Las Vegas Sun

March 28, 2024

Where I Stand — Mike O’Callaghan: Can’t rush constitution

Mike O'Callaghan is the Las Vegas Sun executive editor.

LAST MONTH Secretary of State Colin Powell visited the Kurds in northern Iraq. He went to Halabja where thousands were killed with poison gas by Saddam Hussein's military in 1988. It was an emotional Powell who told a cheering crowd of Kurds, "I can't tell you that choking mothers died holding choking babies. You know that. I can't say that the world should have acted sooner. You know that. What I can tell you is that what happened here in 1988 is never going to happen again."

Powell's words also pleased many of us who had publicized the butchering of the Kurds. In 1992 when the U.S. State Department tried to keep Americans from helping the Kurds hold an election, I offered my expertise. Four of us, Brian Brown, Richard Eisendorf, James Prince and I volunteered to oversee the election for the National Endowment on Democracy and the Iraq Foundation.

Our lengthy report on the election contained the following paragraph: "The world is continuing to uncover evidence of genocide, mass forced relocation, and political and physical repression perpetrated against the Kurds by the Iraqi army. Some delegation members visited newly discovered mass graves of some of the estimated 20,000 Kurds that were killed in the two years prior to the Gulf War. We viewed torture chambers and visited destroyed villages whose majority of male populations had been abducted by Iraqi forces 12 years ago. We saw razed villages and hospitals with depleted stocks of medicine full of amputees who had lost their limbs to land mines. We saw the strength and determination of the Kurdish people."

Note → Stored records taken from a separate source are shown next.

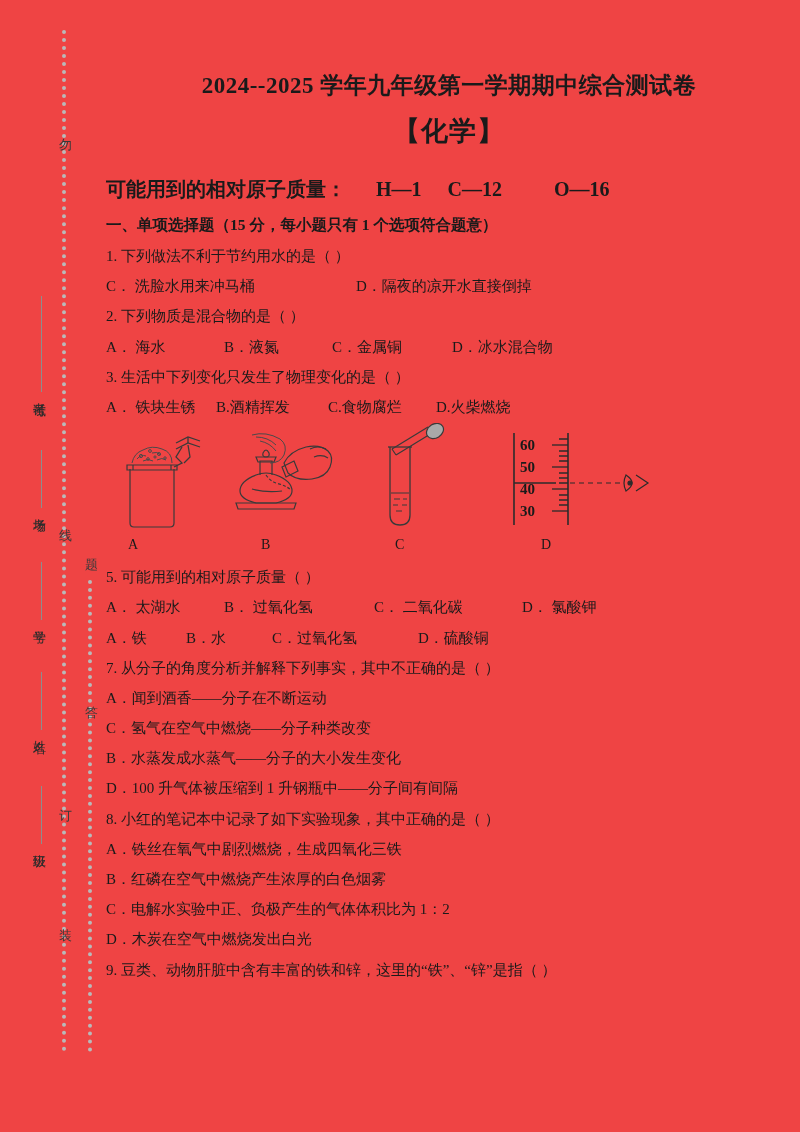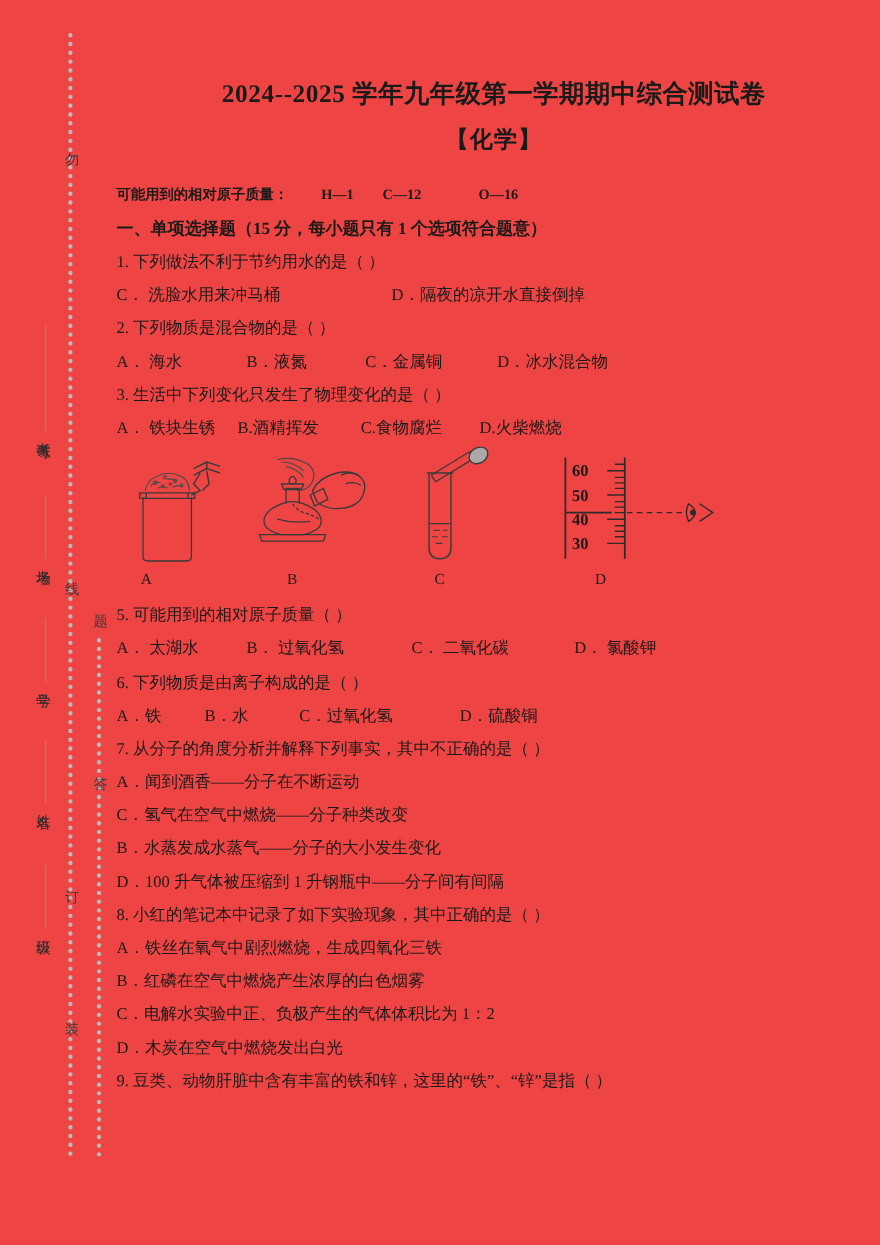"【化学】" .subtitle { font-size: 21px -> 27px }
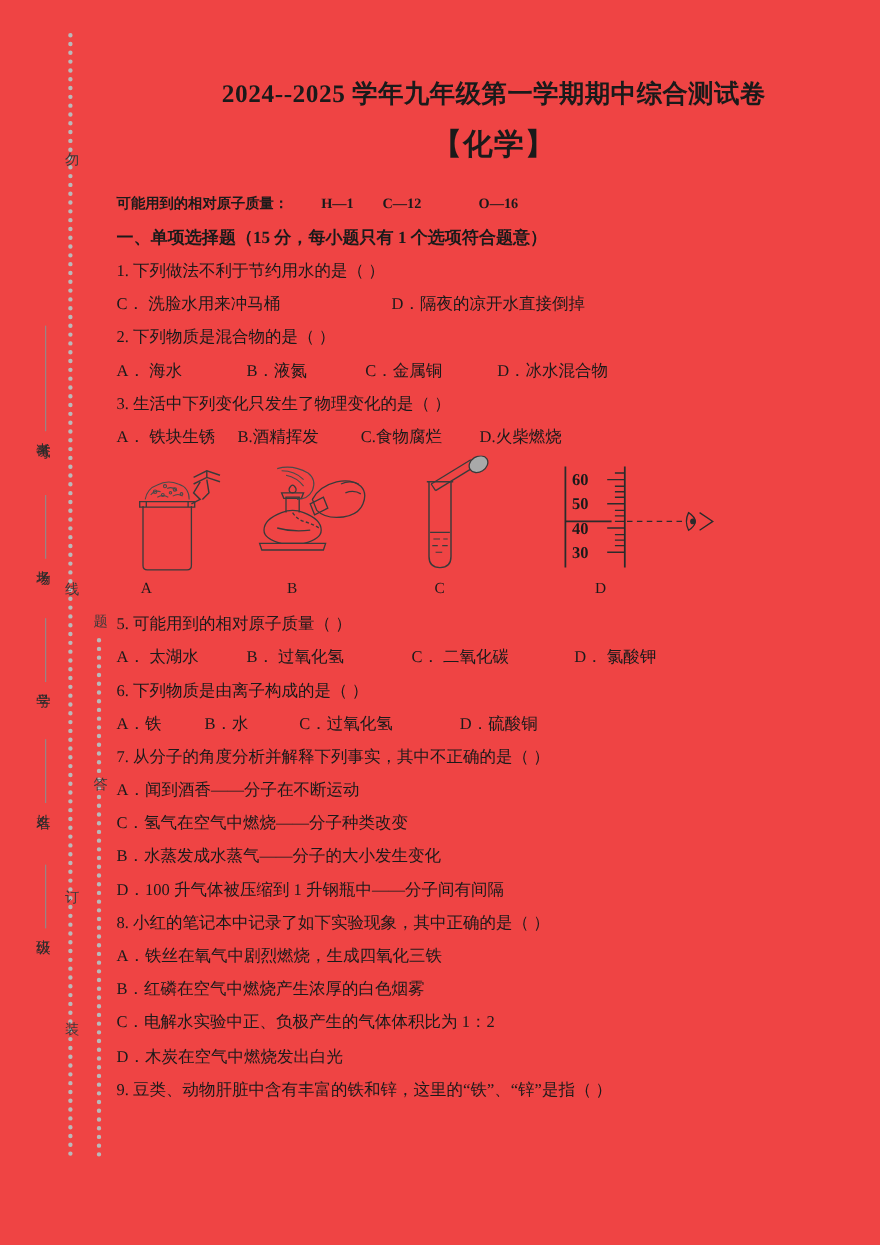"可能用到的相对原子质量： H—1 C—12 O—16" .massline { font-size: 13px -> 20px }
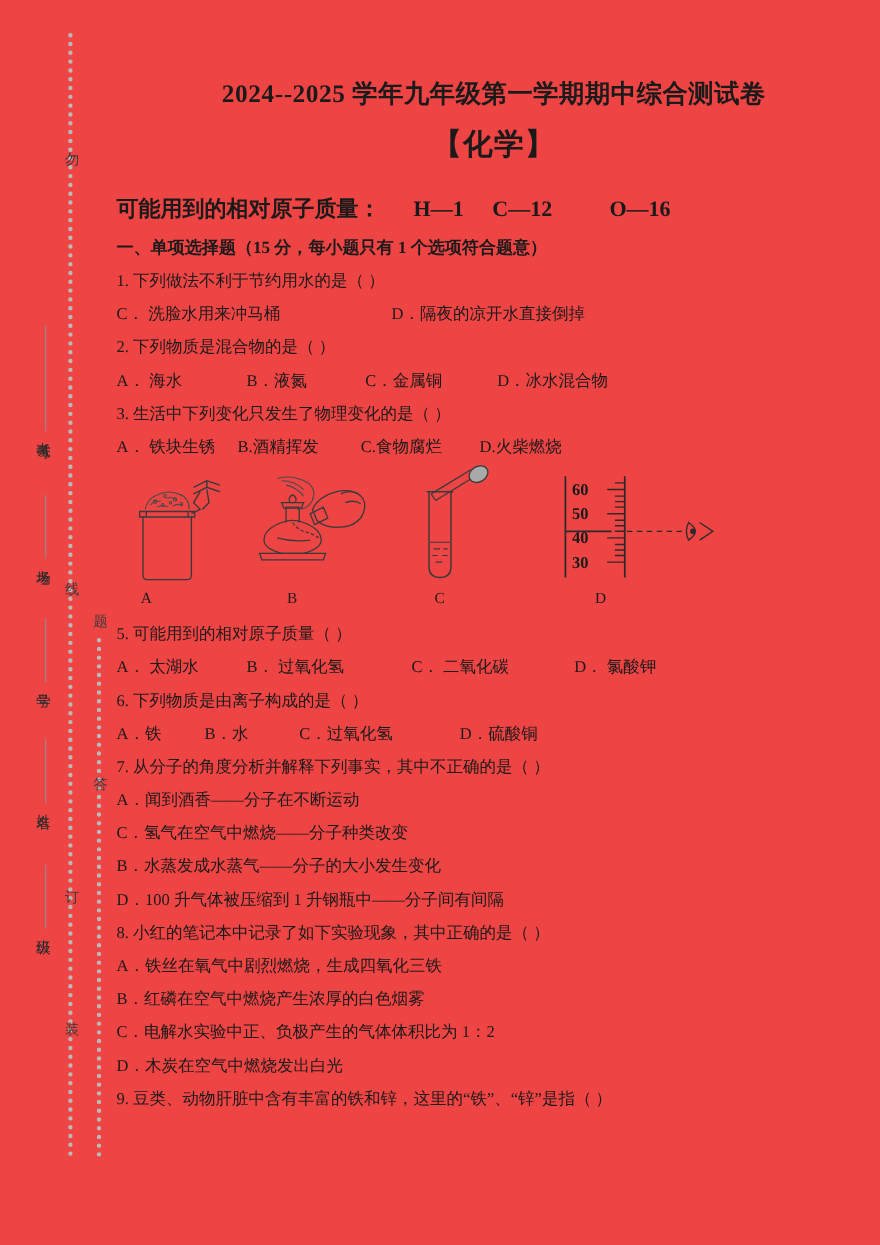"6. 下列物质是由离子构成的是（ ）" div.q { html: <div><span>6.</span> <span> 下列物质是由离子构成的是（ ）</span></div> -> none }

It is rewarding to have a man of Powell's stature again remind the world and our own policymakers of the suffering our friends the Kurds have suffered. We shouldn't forget that Saddam didn't personally go to kill the Kurds. His army and other Iraqis did the bloody deeds. How many of them are now taking part in forming a new government for Iraq, we don't know.

Powell wants a constitution produced in the next six months so the Iraqis can govern themselves. The sooner a new government can be formed the earlier our troops can come home. The task of writing a constitution for a country that is so badly torn apart by ethnic, cultural, economic and religious differences won't be accomplished in six months. A document written and acceptable to the governed will take at least a couple of years if it's going to last and provide a government for future generations.

Unlike America, Iraq has been put together by foreigners drawing lines on maps and held together by kings, dictators and tribal leaders. Democracy and republic are only words to a people who have no concept of their meaning. Iraq isn't blessed with writers and speakers who think like Thomas Paine, Alexander Hamilton, John Jay, James Madison, Thomas Jefferson and John Adams, among others. Because of these thinkers, who had helped create both a revolution and new government, there were healthy conflicts which resulted in a practical living constitution.

Americans first learned that their Articles of Confederation weren't adequate for the new nation. It didn't take long for the thinkers to figure out that without an independent judiciary or an executive with power to raise revenue their new nation wouldn't survive. Even the weak Articles of Confederation took almost four years for all 13 states to ratify. This was a learning experience that provided a good basis for the approval of a constitution in 1787.

The Iraqi people have to be brought together as soon as possible in town hall meetings to learn the different possibilities available for a new and democratic form of government. Is it possible for them to have a strong central government with divisions or states that meet the acceptance of areas dominated by Shiites, Sunnis, Kurds, Christians and Turkmen? What will be the division of taxes and oil money between the central government and the local governments?

These are but a few of the problems that are difficult to draw the attention of people when acts of terrorism and survival are part of their daily lives. Nevertheless, the education process must start now and the leaders must understand that education also flows upward from the students. Only a constitution accepted by the people will provide the kind of democracy they deserve. This won't be accomplished in six months. How about two or three years?